» Entries provided
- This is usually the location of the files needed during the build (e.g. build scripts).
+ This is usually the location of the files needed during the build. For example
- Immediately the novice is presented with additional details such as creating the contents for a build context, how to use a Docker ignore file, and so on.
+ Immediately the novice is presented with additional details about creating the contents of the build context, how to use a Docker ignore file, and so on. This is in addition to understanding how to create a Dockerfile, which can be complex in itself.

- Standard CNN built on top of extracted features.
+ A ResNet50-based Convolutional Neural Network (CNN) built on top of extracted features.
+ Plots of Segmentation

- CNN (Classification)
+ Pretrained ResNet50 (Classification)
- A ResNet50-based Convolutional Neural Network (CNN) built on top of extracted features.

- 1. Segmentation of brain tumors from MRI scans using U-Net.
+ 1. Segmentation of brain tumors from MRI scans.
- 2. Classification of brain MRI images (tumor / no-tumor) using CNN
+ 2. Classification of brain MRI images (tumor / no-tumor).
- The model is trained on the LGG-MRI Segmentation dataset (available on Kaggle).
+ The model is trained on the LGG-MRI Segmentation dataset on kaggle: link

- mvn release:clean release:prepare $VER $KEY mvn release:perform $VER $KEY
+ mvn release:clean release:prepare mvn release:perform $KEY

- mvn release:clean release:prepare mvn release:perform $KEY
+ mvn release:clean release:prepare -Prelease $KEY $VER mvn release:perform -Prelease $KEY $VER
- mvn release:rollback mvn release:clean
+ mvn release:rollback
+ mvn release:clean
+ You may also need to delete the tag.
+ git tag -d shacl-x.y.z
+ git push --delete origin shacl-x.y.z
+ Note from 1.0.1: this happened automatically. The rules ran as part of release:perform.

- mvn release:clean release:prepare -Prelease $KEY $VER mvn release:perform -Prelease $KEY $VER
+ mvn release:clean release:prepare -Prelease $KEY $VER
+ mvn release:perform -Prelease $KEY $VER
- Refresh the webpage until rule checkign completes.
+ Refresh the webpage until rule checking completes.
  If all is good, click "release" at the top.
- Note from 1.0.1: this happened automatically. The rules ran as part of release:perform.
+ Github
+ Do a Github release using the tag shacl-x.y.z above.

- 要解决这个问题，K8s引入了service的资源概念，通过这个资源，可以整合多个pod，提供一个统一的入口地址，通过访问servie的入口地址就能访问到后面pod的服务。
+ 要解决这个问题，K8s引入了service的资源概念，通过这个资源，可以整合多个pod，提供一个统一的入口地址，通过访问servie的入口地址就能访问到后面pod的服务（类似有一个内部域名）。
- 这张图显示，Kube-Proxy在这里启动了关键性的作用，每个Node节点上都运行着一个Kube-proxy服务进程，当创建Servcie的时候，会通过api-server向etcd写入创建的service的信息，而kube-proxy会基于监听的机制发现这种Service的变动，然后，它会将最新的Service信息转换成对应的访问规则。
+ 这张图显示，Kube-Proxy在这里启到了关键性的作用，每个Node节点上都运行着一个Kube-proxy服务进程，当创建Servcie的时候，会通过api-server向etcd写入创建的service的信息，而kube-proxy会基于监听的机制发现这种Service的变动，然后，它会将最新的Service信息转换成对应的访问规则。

» Action item
Retype all the data, keeping every character the same.

» Answer below
- This is usually the location of the files needed during the build (e.g. build scripts).
+ This is usually the location of the files needed during the build. For example
- Immediately the novice is presented with additional details such as creating the contents for a build context, how to use a Docker ignore file, and so on.
+ Immediately the novice is presented with additional details about creating the contents of the build context, how to use a Docker ignore file, and so on. This is in addition to understanding how to create a Dockerfile, which can be complex in itself.

- Standard CNN built on top of extracted features.
+ A ResNet50-based Convolutional Neural Network (CNN) built on top of extracted features.
+ Plots of Segmentation

- CNN (Classification)
+ Pretrained ResNet50 (Classification)
- A ResNet50-based Convolutional Neural Network (CNN) built on top of extracted features.

- 1. Segmentation of brain tumors from MRI scans using U-Net.
+ 1. Segmentation of brain tumors from MRI scans.
- 2. Classification of brain MRI images (tumor / no-tumor) using CNN
+ 2. Classification of brain MRI images (tumor / no-tumor).
- The model is trained on the LGG-MRI Segmentation dataset (available on Kaggle).
+ The model is trained on the LGG-MRI Segmentation dataset on kaggle: link

- mvn release:clean release:prepare $VER $KEY mvn release:perform $VER $KEY
+ mvn release:clean release:prepare mvn release:perform $KEY

- mvn release:clean release:prepare mvn release:perform $KEY
+ mvn release:clean release:prepare -Prelease $KEY $VER mvn release:perform -Prelease $KEY $VER
- mvn release:rollback mvn release:clean
+ mvn release:rollback
+ mvn release:clean
+ You may also need to delete the tag.
+ git tag -d shacl-x.y.z
+ git push --delete origin shacl-x.y.z
+ Note from 1.0.1: this happened automatically. The rules ran as part of release:perform.

- mvn release:clean release:prepare -Prelease $KEY $VER mvn release:perform -Prelease $KEY $VER
+ mvn release:clean release:prepare -Prelease $KEY $VER
+ mvn release:perform -Prelease $KEY $VER
- Refresh the webpage until rule checkign completes.
+ Refresh the webpage until rule checking completes.
  If all is good, click "release" at the top.
- Note from 1.0.1: this happened automatically. The rules ran as part of release:perform.
+ Github
+ Do a Github release using the tag shacl-x.y.z above.

- 要解决这个问题，K8s引入了service的资源概念，通过这个资源，可以整合多个pod，提供一个统一的入口地址，通过访问servie的入口地址就能访问到后面pod的服务。
+ 要解决这个问题，K8s引入了service的资源概念，通过这个资源，可以整合多个pod，提供一个统一的入口地址，通过访问servie的入口地址就能访问到后面pod的服务（类似有一个内部域名）。
- 这张图显示，Kube-Proxy在这里启动了关键性的作用，每个Node节点上都运行着一个Kube-proxy服务进程，当创建Servcie的时候，会通过api-server向etcd写入创建的service的信息，而kube-proxy会基于监听的机制发现这种Service的变动，然后，它会将最新的Service信息转换成对应的访问规则。
+ 这张图显示，Kube-Proxy在这里启到了关键性的作用，每个Node节点上都运行着一个Kube-proxy服务进程，当创建Servcie的时候，会通过api-server向etcd写入创建的service的信息，而kube-proxy会基于监听的机制发现这种Service的变动，然后，它会将最新的Service信息转换成对应的访问规则。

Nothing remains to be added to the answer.